All patients underwent watch-pocket within 48 h of active bleeding. Fiberoptic bronchoscopy was exclusively performed by way of two pulmonologists (J. R. B and T J H) the same of whom was blinded to clinical and imaging data until the endobronchial examination was performed and recorded. The HRCT terminates were revealed only following preliminary watch-pocket examination. Bronchoalveolar lavage samples were obtained for acid-fast bacilli (AFB), fungal, and cytologic studies in all cases. Transbronchial and/or endobronchial biopsies were performed as indicated. Sputum samples were evaluated for the carriage of AFB, bacteria, and fungi.

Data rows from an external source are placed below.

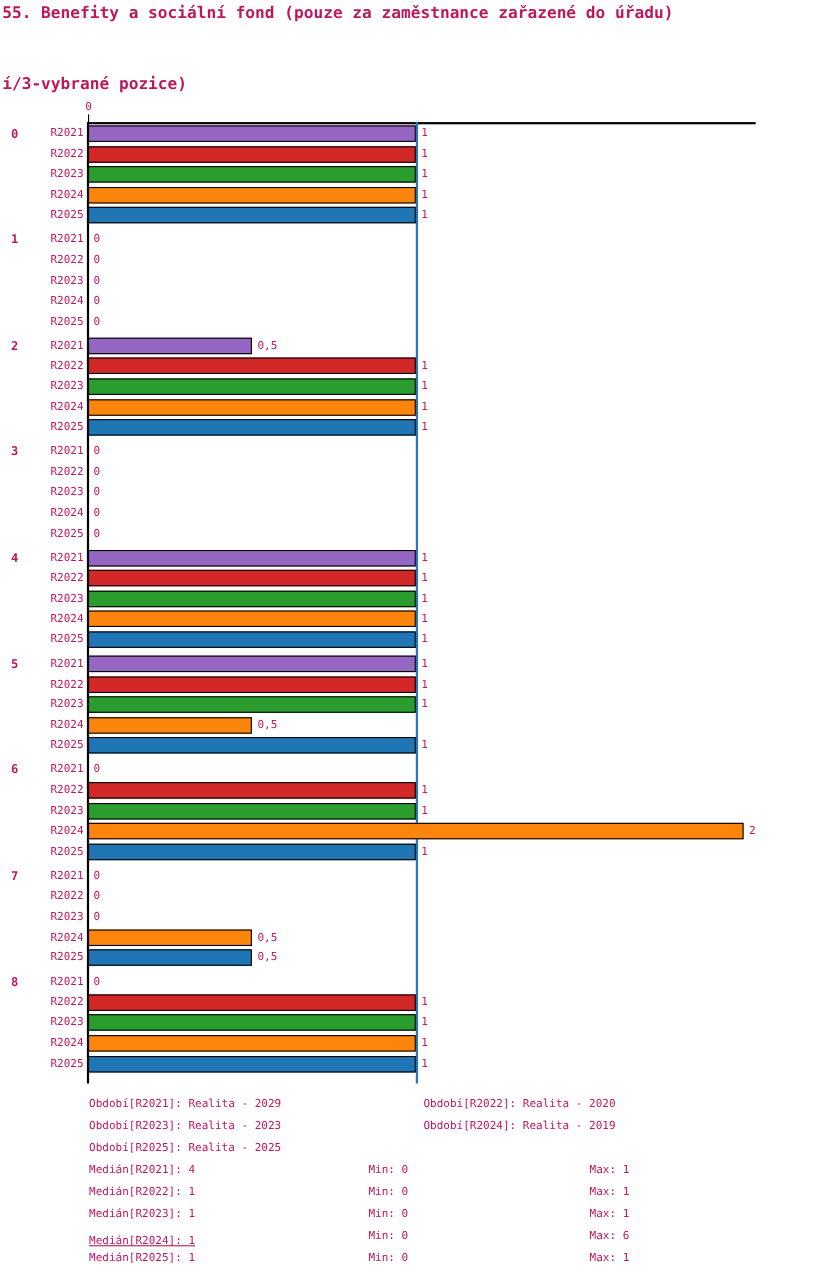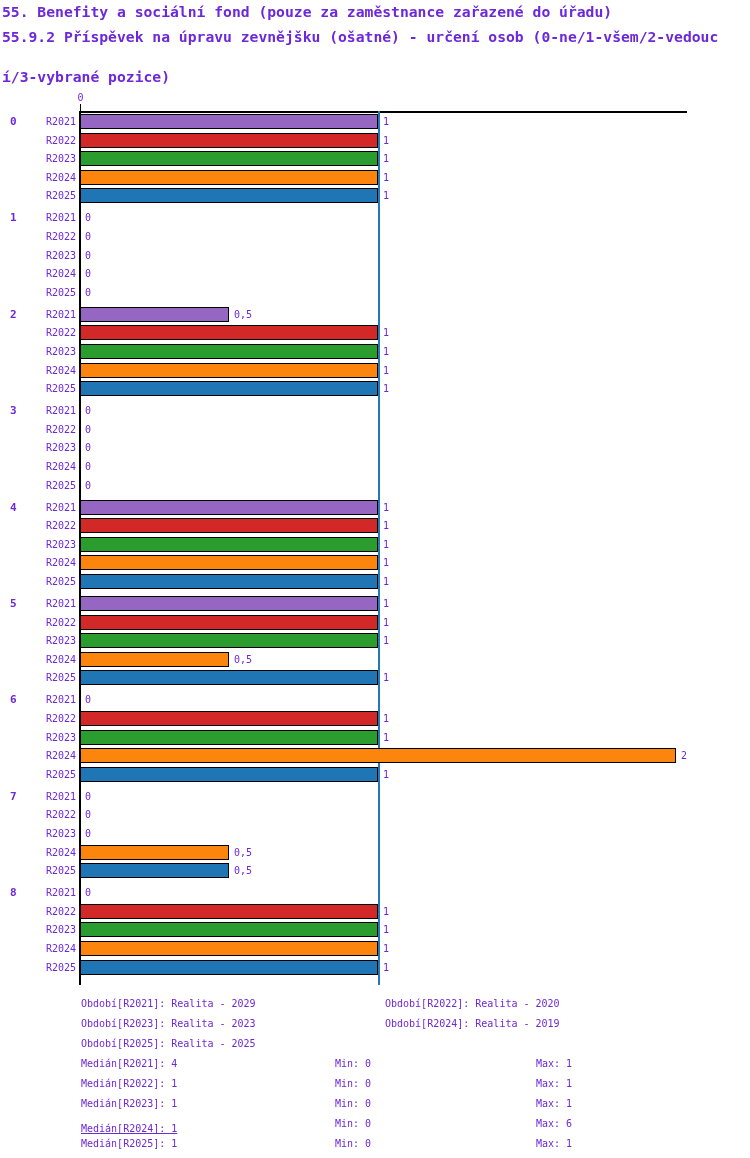--- a/index.html
+++ b/index.html
@@ -1,37 +1,36 @@
 <!DOCTYPE html>
 <html><head>
 <meta charset="utf-8">
 <style>
   html,body{margin:0;padding:0;background:#fff;}
   .page{
     position:relative;width:750px;height:1158px;background:#ffffff;overflow:hidden;
-    font-family:"DejaVu Sans Mono","Liberation Mono",monospace;color:#6d28d9;
+    font-family:"DejaVu Sans Mono","Liberation Mono",monospace;color:#be185d;
   }
   .abs{position:absolute;white-space:pre;}
   .title{font-weight:bold;font-size:14.7px;line-height:17px;letter-spacing:0;}
   .meta{font-size:9.8px;line-height:12px;}
   .txt10{font-size:10px;line-height:13px;}
   .grp-label{font-weight:bold;font-size:11px;line-height:14px;}
   .series-label{font-size:10px;line-height:15px;text-align:right;}
   .val-label{font-size:10px;line-height:14px;}
   .bar{position:absolute;box-sizing:border-box;border:1px solid #000;height:15px;}
   .axis{position:absolute;background:#000;}
   .refline{position:absolute;width:2px;}
   .tick-label{font-size:10px;line-height:11px;text-align:center;}
 </style>
 </head>
 <body>
 
 <div class="page">
   <div class="abs title" style="left:2px;top:3px;">55. Benefity a sociální fond (pouze za zaměstnance zařazené do úřadu)</div>
-  <div class="abs title" style="left:2px;top:28px;">55.9.2 Příspěvek na úpravu zevnějšku (ošatné) - určení osob (0-ne/1-všem/2-vedouc</div>
   <div class="abs title" style="left:2px;top:68px;">í/3-vybrané pozice)</div>
 
   <div>
       <div class="axis" style="left:80px;top:104px;width:1px;height:8px;"></div>
       <div class="abs tick-label" style="left:74px;top:92px;width:13px;">0</div>
       <div class="axis" style="left:80px;top:111px;width:607px;height:2px;"></div>
       <div class="axis" style="left:79px;top:111px;width:2px;height:874px;"></div>
       <div class="refline" style="left:378px;top:111px;height:874px;background:#2478B8;"></div>
       <div class="abs grp-label" style="left:10px;top:115.0px;">0</div>
       <div class="abs series-label" style="left:40px;top:114.0px;width:36px;">R2021</div>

Admission chest radiographs, usually obtained within 48 h of the CT examination, were available for review in all cases. These were interpreted separately by dint of the same two chest radiologists (G M and D P N) blinded to all clinical and imaging data, including CT issues For purposes of review, chest radiographs were subdivided into three general categories: (1) normal, (2) abnormal, localizin, or (3) abnormal, nonlocalizing. Parenchymal abnormalities were considered localizing if findings were restricted to the same lobe, with or without associated ipsilateral hilar or mediastinal abnormality. Parenchymal abnormalities were considered nonlocalizing if the findings prov to be multilobar. Unilateral hilar and/or solitary mediastinal abnormalities also were considered localizing.

Comput tomographic scans were obtained within 48 h of watch-pocket in all cases using a scanner (GT 9800 Advantage Scanner, GE Medical plans Milwaukee). All scans were obtained using a modified HRCT protocol[1]: 15-mm axial sections obtained each 10 mm from the thoracic inlet to the carina, followed first by the agency of 5-mm sections every 5 mm between the walls of the central airways (to the flat of the inferior pulmonary veins), and then from 1.5-mm sections every 10 mm between the walls of the lung bases, prospectively rebuilded with a high-spatial frequency (bone) algorithm. Intravenous contrast was administered simply as needed to assess equivocal mediastinal and/or hilar abnormality. In a manner analogous to chest radiographic interpretations, scans were analyzed at two chest radiologists (D. P N and G M) blinded to all clinical and historic data. To establish the efficacy of 5-mm sections for evaluating the central airways, in each case an attempt was made to identify all lobar and segmental bronchi: these subsequently were recorded either as normal, abnormal, or inadequately visualized presumably owed to technique. Abnormalities involving the couple the central and peripheral airways were evaluated using a previously established CT classification.[15]